Inside the Exchange Information Store

Enter this unique database structure and discover what makes Exchange work

Relational database technology lies at the heart of Microsoft Exchange Server. At its simplest, a relational database stores information in tables and uses matching values in the tables to relate information between the tables. When you understand Exchange Server's database technology, you can head off problems and optimize performance. Over the next two months, I'll take a detailed look at the databases that make up the Exchange Information Store. This month, I'll focus on the databases' internal structure, how they process transactions, and what happens when problems occur. Next month, I'll show you how to maintain the databases in the Information Store and maximize their performance.

Exchange Databases and the Information Store
Mailboxes, public folders, and directory information in Exchange are contained in three databases. The private information database holds user mailboxes, the public information database holds public folders, and the directory database holds directory and configuration data. One Windows NT service, the information store service (store.exe), manages the private and public information databases, which together are known as the Information Store. The directory and Information Store contain many files that are important to Exchange administrators. Table 1, page 170, lists some of these important files.

The Exchange database engine. Two versions of Microsoft's Jet database engine manage the Exchange databases. Jet Blue manages the databases in Exchange 4.0 and 5.0, and the Extensible Storage Engine (ESE or ESE97) manages the databases in Exchange 5.5. Microsoft designed both database engines to handle the transaction load Exchange's messaging system generates. Jet Blue and ESE run inside store.exe as either edb.dll or ese.dll, depending on the version of Exchange. The essential features of the Information Store do not change between Exchange 5.0 and 5.5. However, the ESE database engine in Exchange 5.5 is faster and more scalable than Jet Blue. When I refer to the Exchange database engine in this and next month's articles, I'm referring to the ESE engine in Exchange 5.5.

Exchange does not use SQL Server, Microsoft's best-known database, because SQL Server handles commercial transactions, which are usually consistent in form. Messages in Exchange vary in content and length, and this variation challenges a database. For example, some messages in Exchange go to single recipients and contain a few lines of text, whereas other messages go to many addresses and contain several pages of content and sometimes attachments. SQL Server's database design cannot process messages in Exchange effectively.

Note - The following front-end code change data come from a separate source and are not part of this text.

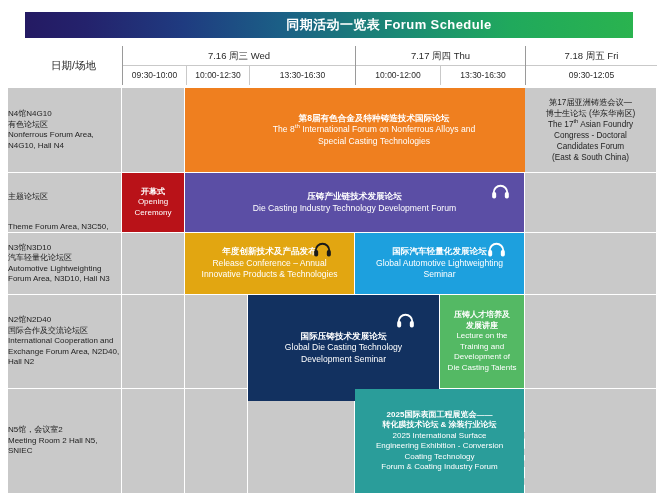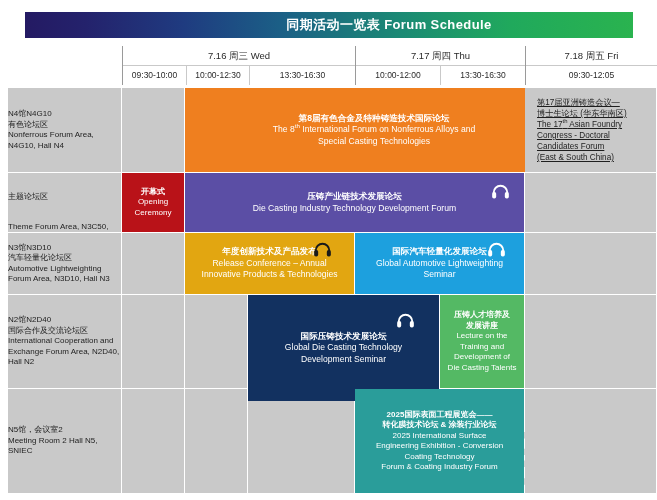--- a/index.html
+++ b/index.html
@@ -180,6 +180,7 @@
   </div>
 
   <div class="hdr">
+    <div class="hdr-label">日期/场地</div>
 
     <div class="hdr-vline" style="left:97px;"></div>
     <div class="hdr-vline" style="left:330px;"></div>

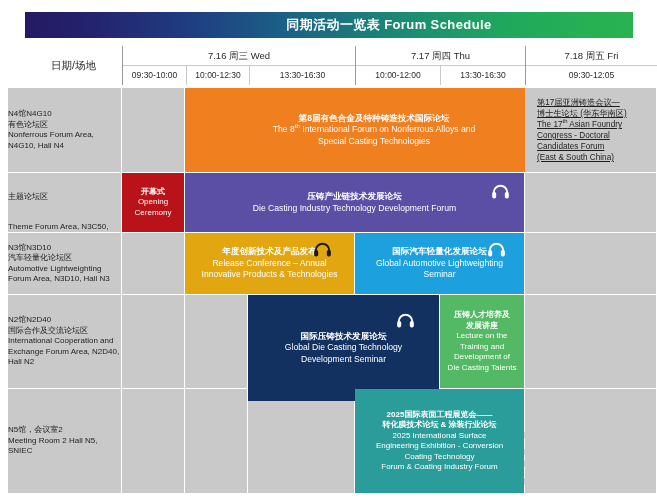--- a/index.html
+++ b/index.html
@@ -150,11 +150,10 @@
     color: #1e1e1e;
     display: flex;
     flex-direction: column;
-    align-items: flex-start;
+    align-items: center;
     justify-content: center;
     text-align: center;
     padding: 3px 12px;
-    text-decoration: underline;
   }
   .plain .zh { font-size: 8.2px; line-height: 11px; }
   .plain .en { font-size: 8.2px; line-height: 11px; }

Single-Instance Storage Architecture
Exchange uses a single-instance storage model to process messages. Single-instance storage stores one copy of a message routed to multiple recipients in the Information Store and deposits a pointer to the message in each recipient's mailbox. The single-instance model is different from the classic LAN-based design for email, which sends separate copies of one message to each of the message's recipients. The LAN model works well for small installations because it doesn't incur the overhead of a database, but it doesn't function effectively if the number of users rises to more than 100.

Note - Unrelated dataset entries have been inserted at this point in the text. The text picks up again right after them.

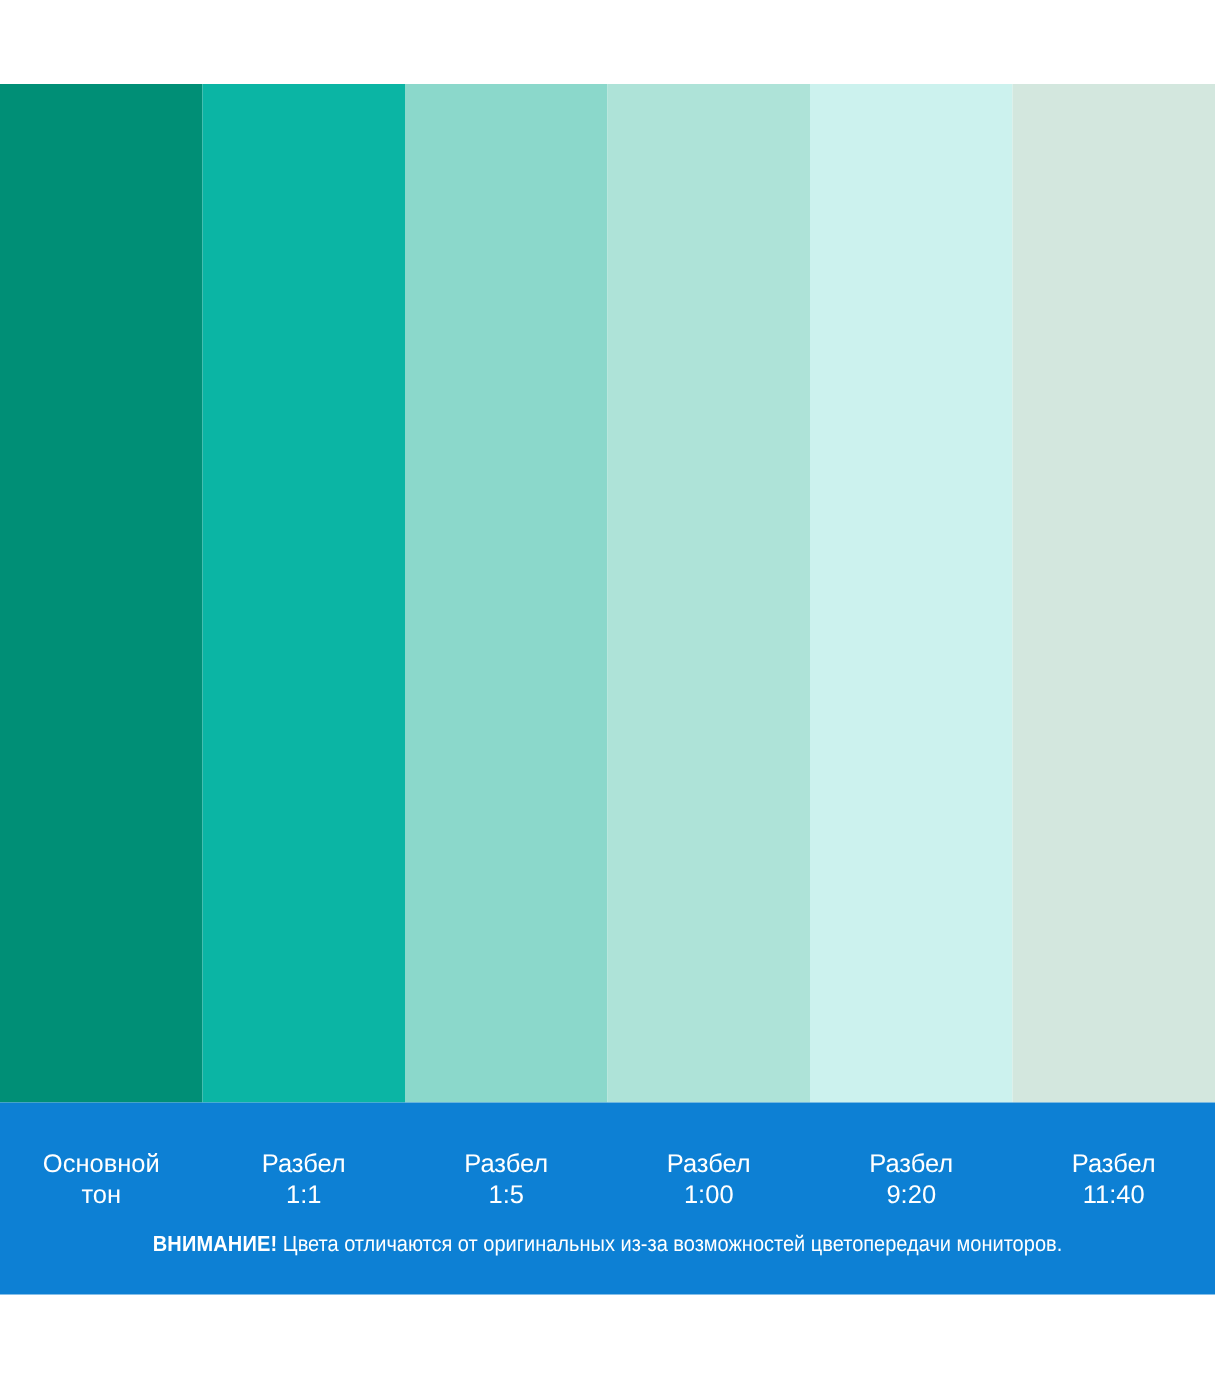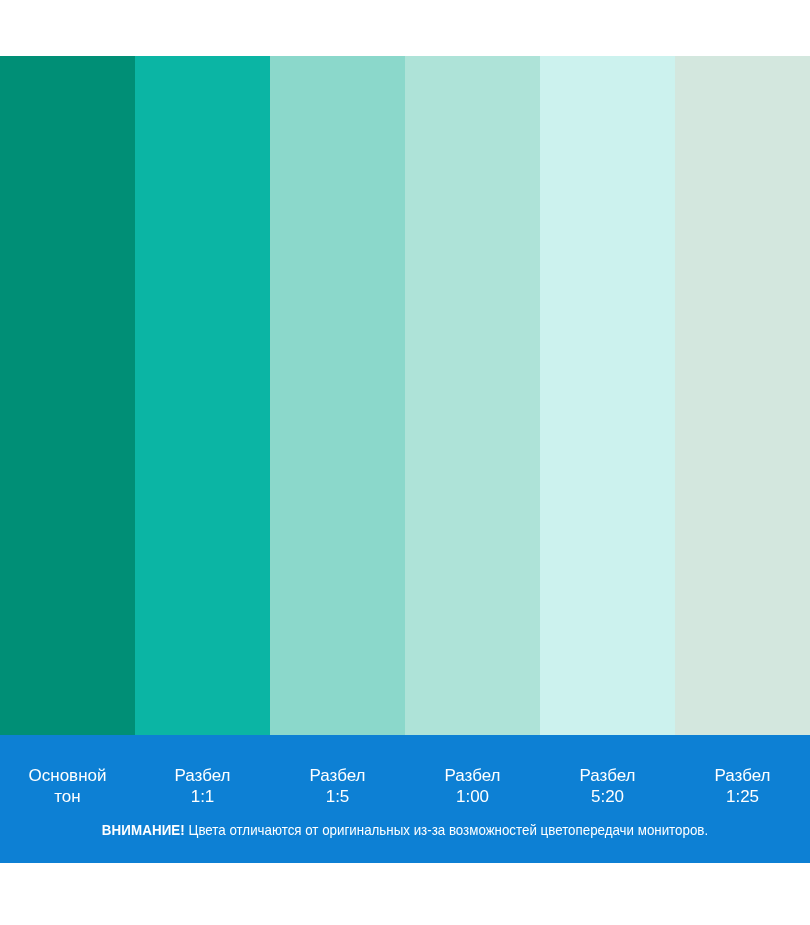--- a/index.html
+++ b/index.html
@@ -130,7 +130,7 @@
       </div>
       <div class="label-cell">
         <span class="l1">Разбел</span>
-        <span class="l2">5:20</span>
+        <span class="l2">9:20</span>
       </div>
       <div class="label-cell">
         <span class="l1">Разбел</span>

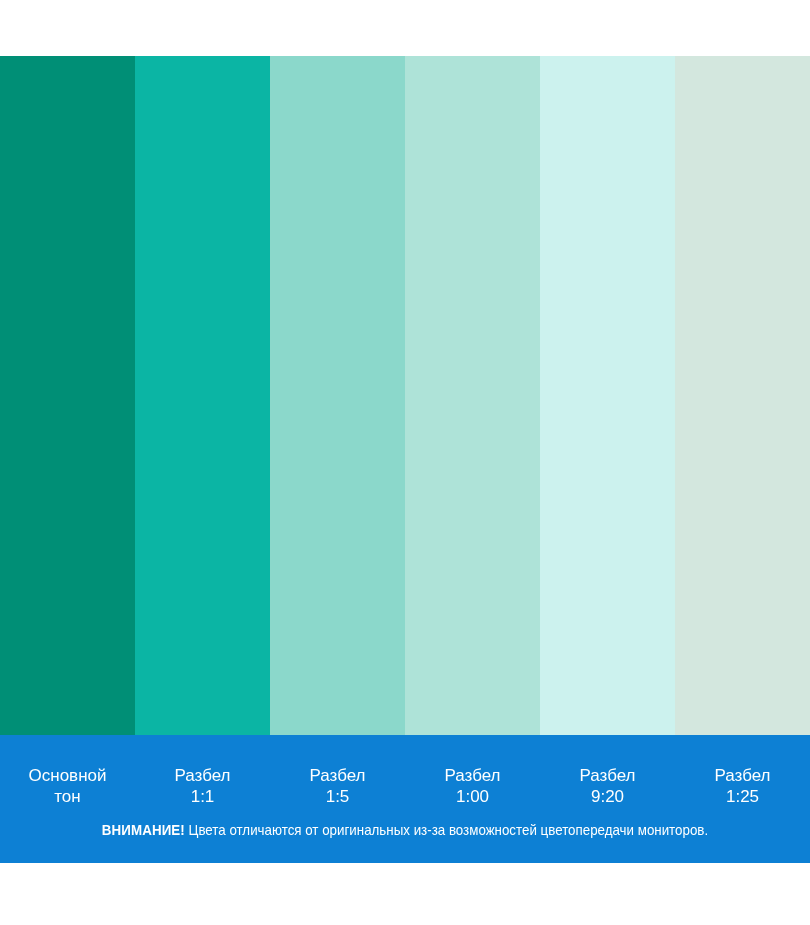--- a/index.html
+++ b/index.html
@@ -134,7 +134,7 @@
       </div>
       <div class="label-cell">
         <span class="l1">Разбел</span>
-        <span class="l2">1:25</span>
+        <span class="l2">11:40</span>
       </div>
     </div>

Increasing the effectiveness of single-instance storage. Single-instance storage is server-specific. The Information Store transfers messages between Exchange mailboxes that reside on one server. The Exchange Mail Transfer Agent (MTA) transfers messages between the mailboxes on different Exchange servers. Transferring messages to users on multiple servers increases data duplication and network traffic, and it can hinder Exchange's scalability. You can optimize the efficiency of single-instance storage in Exchange by ensuring that all members of a workgroup or department have mailboxes on one server.

Relational Tables Inside the Private Information Store
The internal structure of the public and private information stores and the directory is similar to the structure of a classic relational database; that is, the structure consists of tables. Let's look at how these tables function and interact in the private information store, where Exchange processes email.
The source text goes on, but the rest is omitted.